| WORK TASK |
Exactly the lines from the line that has "shipping: 15.90 -> 0.00" through the final line below are to be retyped, and the pictures are not.

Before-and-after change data

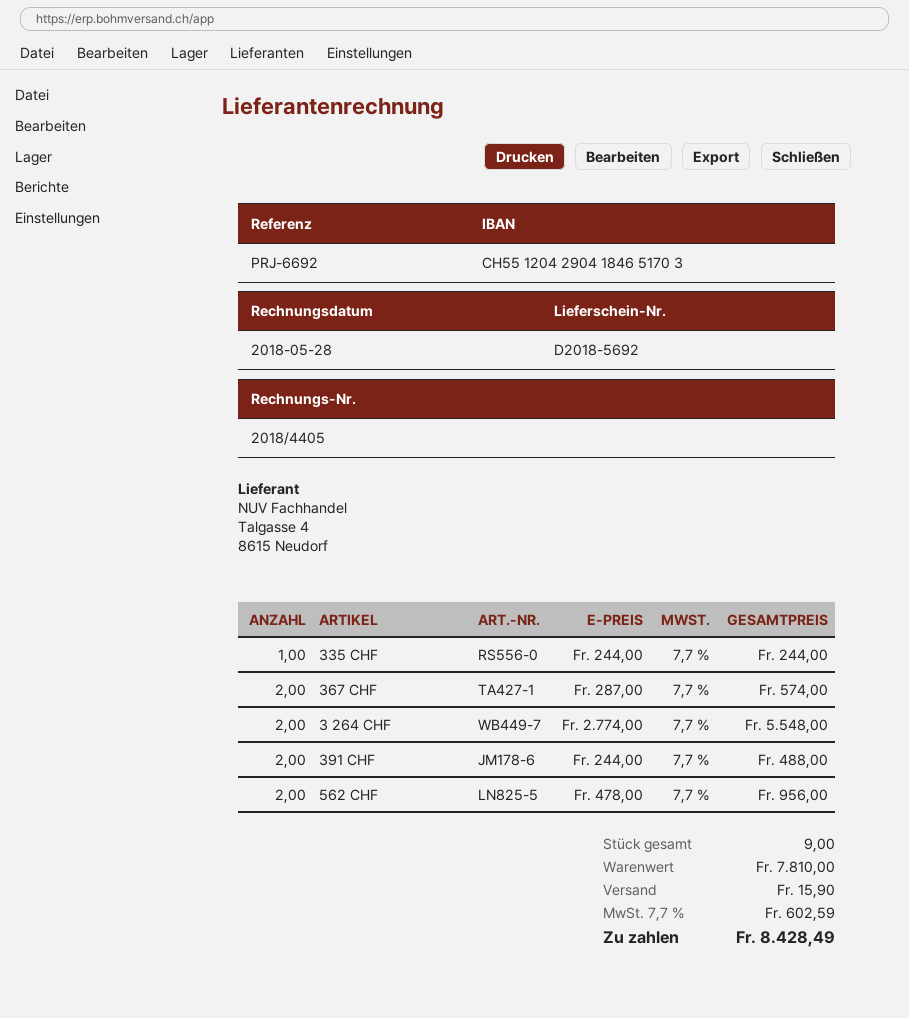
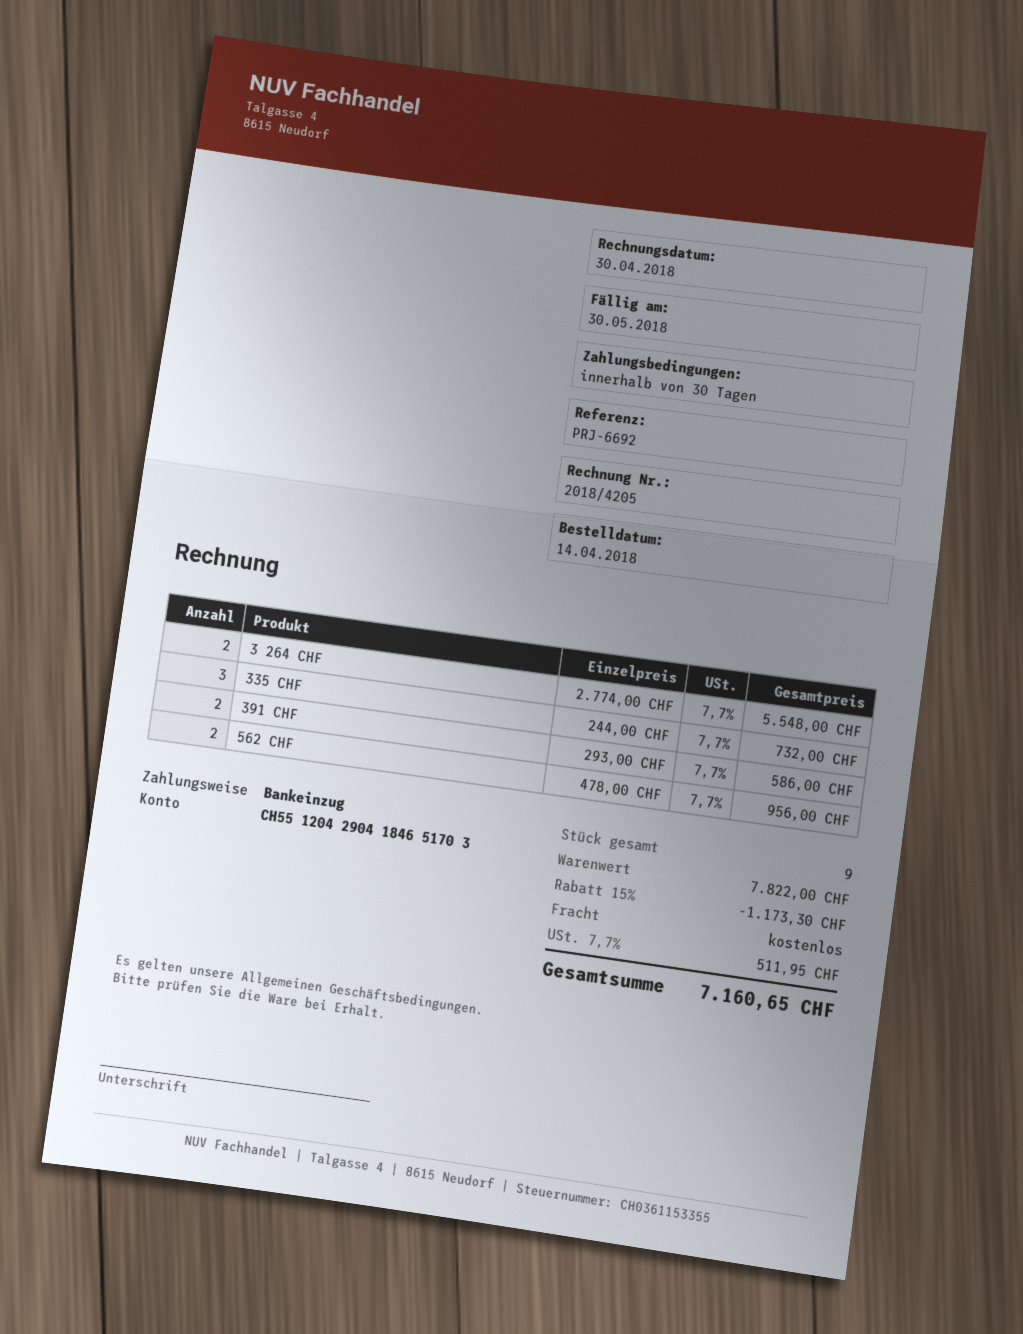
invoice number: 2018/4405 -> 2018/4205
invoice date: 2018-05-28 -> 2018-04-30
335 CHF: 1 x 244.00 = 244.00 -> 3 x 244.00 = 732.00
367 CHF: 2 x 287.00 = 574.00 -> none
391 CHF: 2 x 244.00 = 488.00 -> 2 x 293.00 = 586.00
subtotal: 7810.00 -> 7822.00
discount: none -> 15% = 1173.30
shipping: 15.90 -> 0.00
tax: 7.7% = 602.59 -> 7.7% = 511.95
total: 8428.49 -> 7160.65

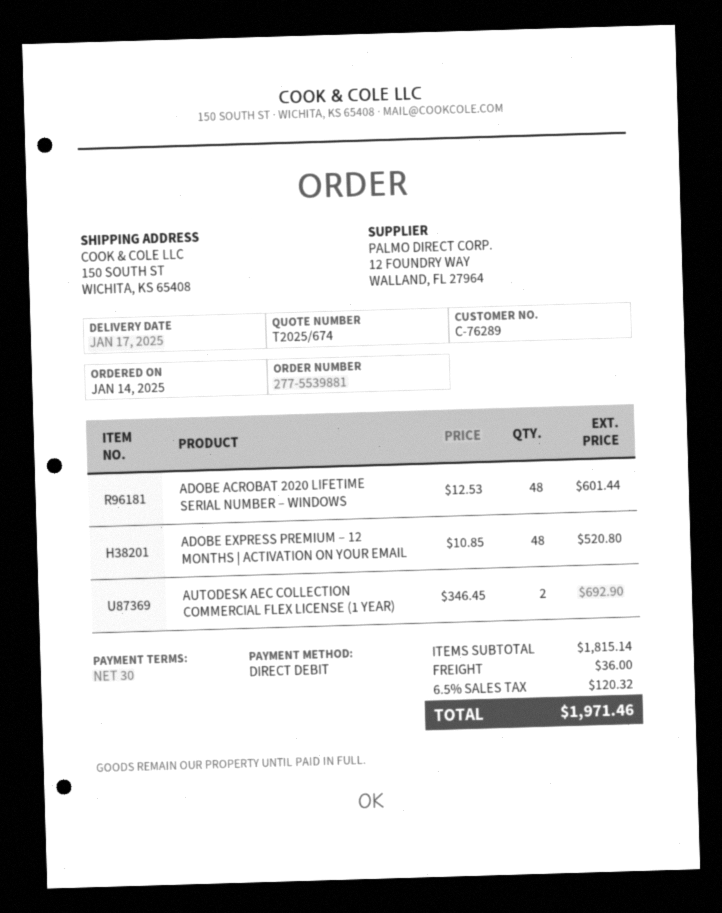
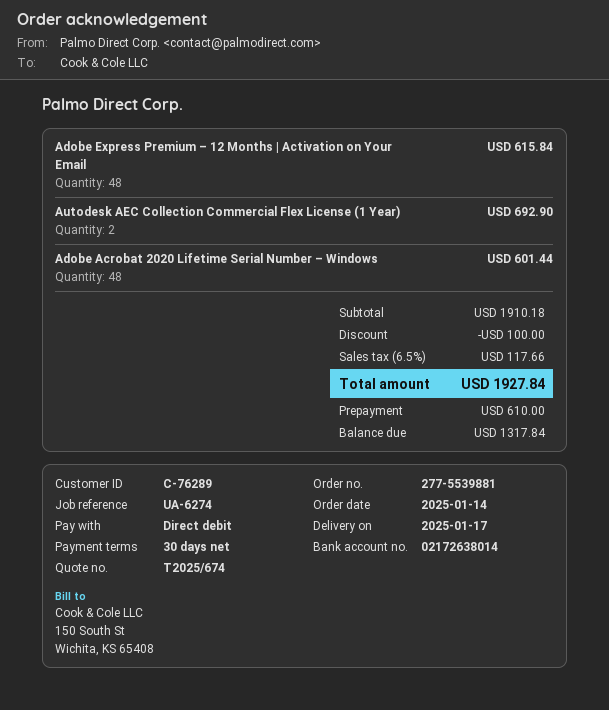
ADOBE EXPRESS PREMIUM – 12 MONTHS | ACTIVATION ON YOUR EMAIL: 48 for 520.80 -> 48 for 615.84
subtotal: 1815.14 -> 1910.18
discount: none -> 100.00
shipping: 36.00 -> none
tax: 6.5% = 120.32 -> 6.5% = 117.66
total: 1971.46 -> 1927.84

| RESPONSE BOX |
shipping: 15.90 -> 0.00
tax: 7.7% = 602.59 -> 7.7% = 511.95
total: 8428.49 -> 7160.65

ADOBE EXPRESS PREMIUM – 12 MONTHS | ACTIVATION ON YOUR EMAIL: 48 for 520.80 -> 48 for 615.84
subtotal: 1815.14 -> 1910.18
discount: none -> 100.00
shipping: 36.00 -> none
tax: 6.5% = 120.32 -> 6.5% = 117.66
total: 1971.46 -> 1927.84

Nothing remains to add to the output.